Very interesting. The Go toolchain has an (off by default) telemetry system. For Go 1.23, I added the runtime.SetCrashOutput function and used it to gather field reports containing stack traces for crashes in any running goroutine. Since we enabled it over a year ago in gopls, our LSP server, we have discovered hundreds of bugs.
Even with only about 1 in 1000 users enabling telemetry, it has been an invaluable source of information about crashes. In most cases it is easy to reconstruct a test case that reproduces the problem, and the bug is fixed within an hour. We have fixed dozens of bugs this way.
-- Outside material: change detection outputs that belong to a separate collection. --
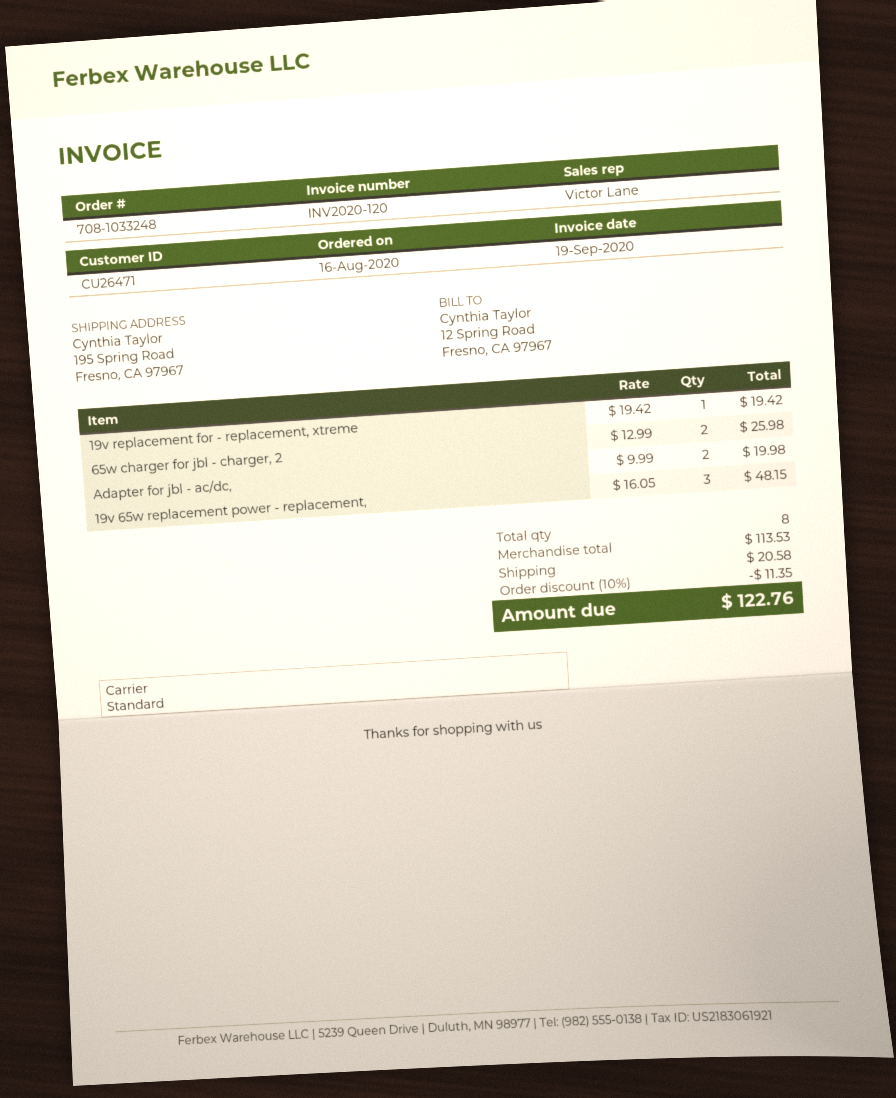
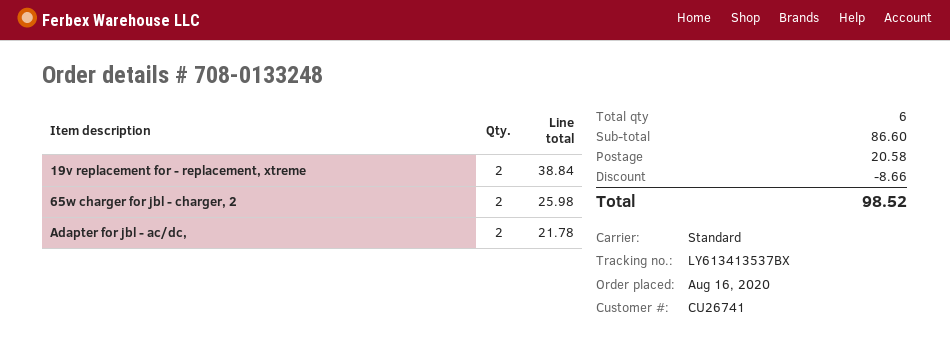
order number: 708-1033248 -> 708-0133248
customer number: CU26471 -> CU26741
19v replacement for - replacement, xtreme: 1 for 19.42 -> 2 for 38.84
Adapter for jbl - ac/dc,: 2 for 19.98 -> 2 for 21.78
19v 65w replacement power - replacement,: 3 for 48.15 -> none
total quantity: 8 -> 6
subtotal: 113.53 -> 86.60
discount: 11.35 -> 8.66
total: 122.76 -> 98.52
When the cause is not obvious, we "refine" the crash by adding if-statements and assertions so that after the next release we gain one additional bit of information from the stack trace about the state of execution.
However there was always a stubborn tail of field reports that couldn't be explained: corrupt stack pointers, corrupt g registers (the thread-local pointer to the current goroutine), or panics dereferencing a pointer that had just passed a nil check. All of these point to memory corruption.
In theory anything is possible if you abuse unsafe or have a data race, but I audited every use of unsafe in the executable and am convinced they are safe. Proving the absence of data races is harder, but nonetheless races usually exhibit some kind of locality in what variable gets clobbered, and that wasn't the case here.
In some cases we have even seen crashes in non-memory instructions (e.g. MOV ZR, R1), which implicates misexecution: a fault in the CPU (or a bug in the telemetry bookkeeping, I suppose).
As a programmer I've been burned too many times by prematurely blaming the compiler or runtime for mistakes in one's own code, so it took a long time to gain the confidence to suspect the foundations in this case. But I recently did some napkin math (see https://github.com/golang/go/issues/71425#issuecomment-39685...) and came to the conclusion that the surprising number of inexplicable field reports--about 10/week among our users--is well within the realm of faulty hardware, especially since our users are overwhelmingly using laptops, which don't have parity memory.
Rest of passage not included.